- YOUR GOAL -
Look for the line containing "html: <div>Logical lib" and the line containing "top: 361px ->" in the entries below. Copy those two and all lines between them exactly, leaving out pictures.

- INFORMATION PROVIDED -
[Start of section]

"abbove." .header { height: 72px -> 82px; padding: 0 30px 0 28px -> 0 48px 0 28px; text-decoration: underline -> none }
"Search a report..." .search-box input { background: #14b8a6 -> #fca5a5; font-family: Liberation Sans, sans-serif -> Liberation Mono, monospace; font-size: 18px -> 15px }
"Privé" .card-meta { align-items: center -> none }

[End of section]
[Start of section]

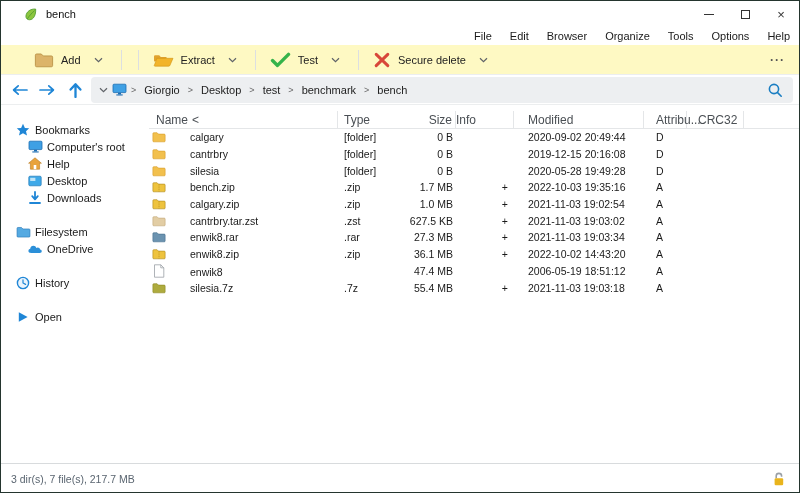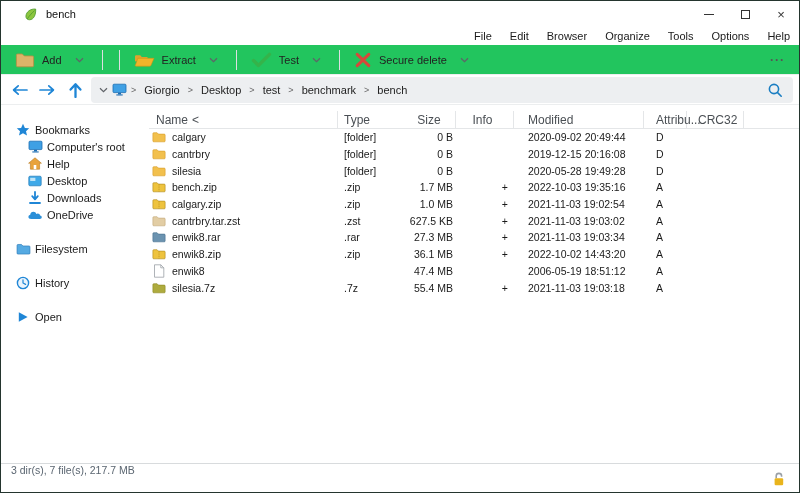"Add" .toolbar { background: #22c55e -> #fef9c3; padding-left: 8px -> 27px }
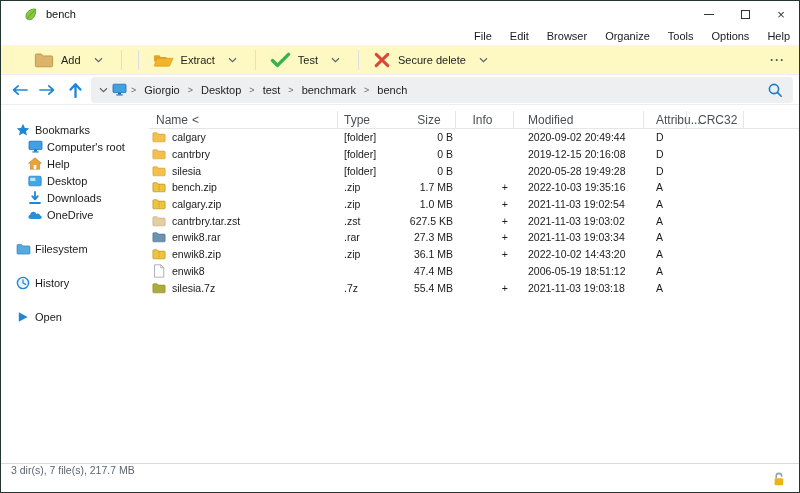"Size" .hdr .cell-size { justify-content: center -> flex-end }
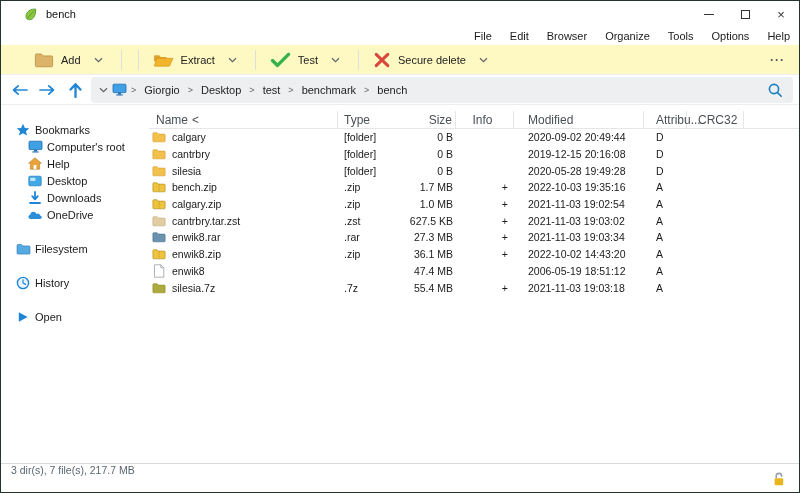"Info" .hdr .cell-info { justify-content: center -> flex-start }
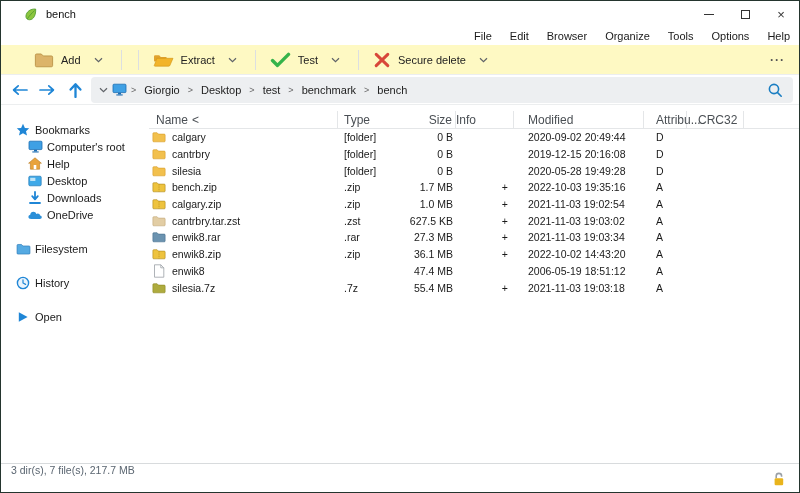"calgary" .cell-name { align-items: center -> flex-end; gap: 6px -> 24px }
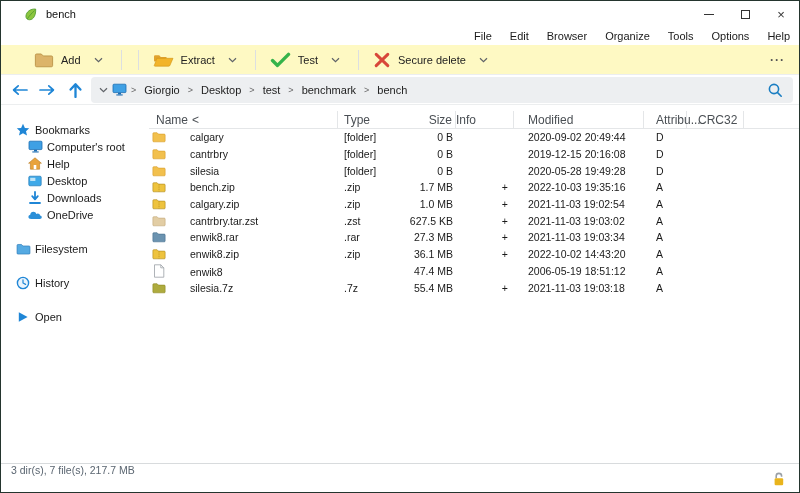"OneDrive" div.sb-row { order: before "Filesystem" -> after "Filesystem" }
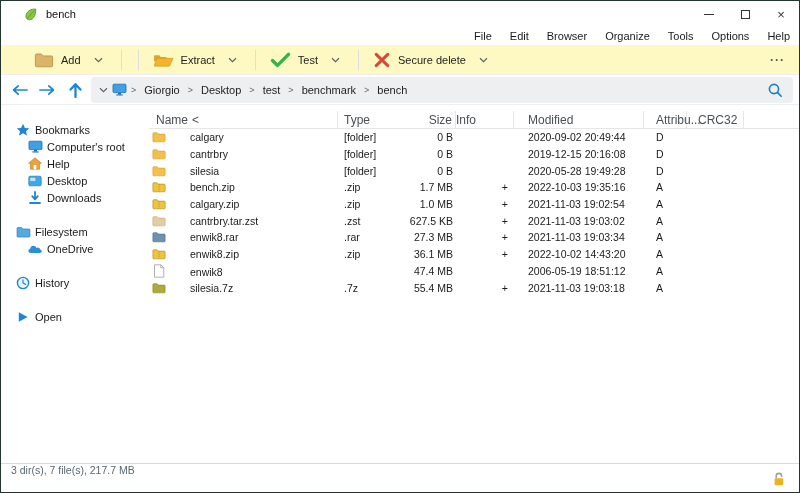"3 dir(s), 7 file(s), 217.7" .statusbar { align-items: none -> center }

[End of section]
[Start of section]

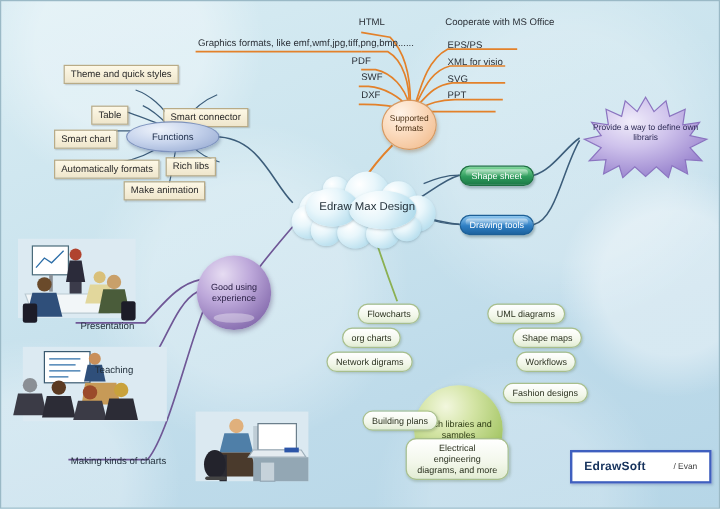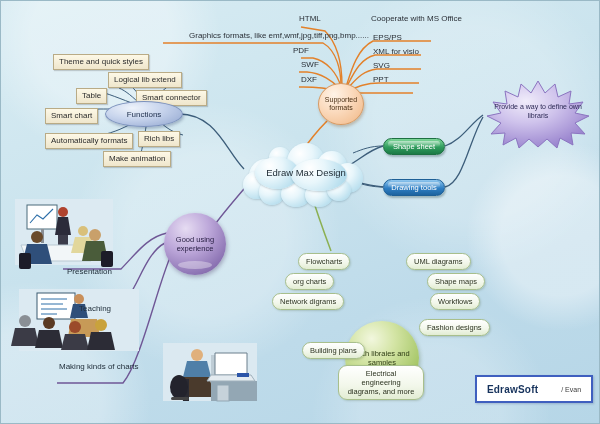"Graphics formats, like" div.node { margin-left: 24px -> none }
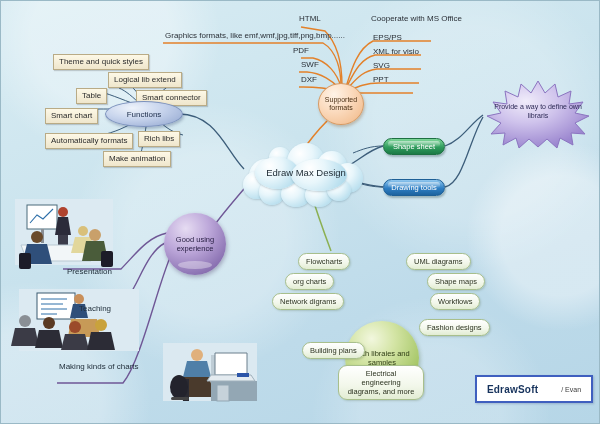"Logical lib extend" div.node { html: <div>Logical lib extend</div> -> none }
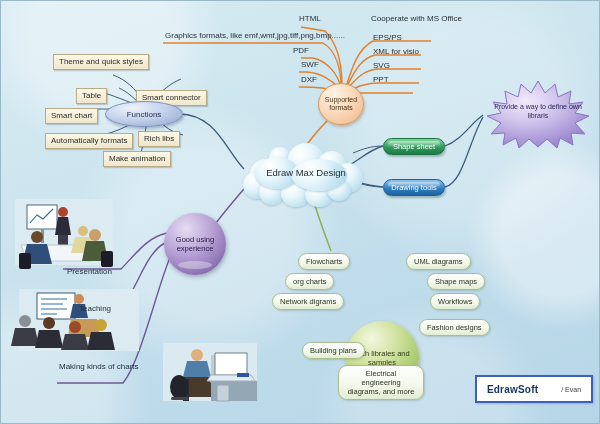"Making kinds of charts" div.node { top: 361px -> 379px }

[End of section]

- OUTPUT -
"Logical lib extend" div.node { html: <div>Logical lib extend</div> -> none }
"Making kinds of charts" div.node { top: 361px -> 379px }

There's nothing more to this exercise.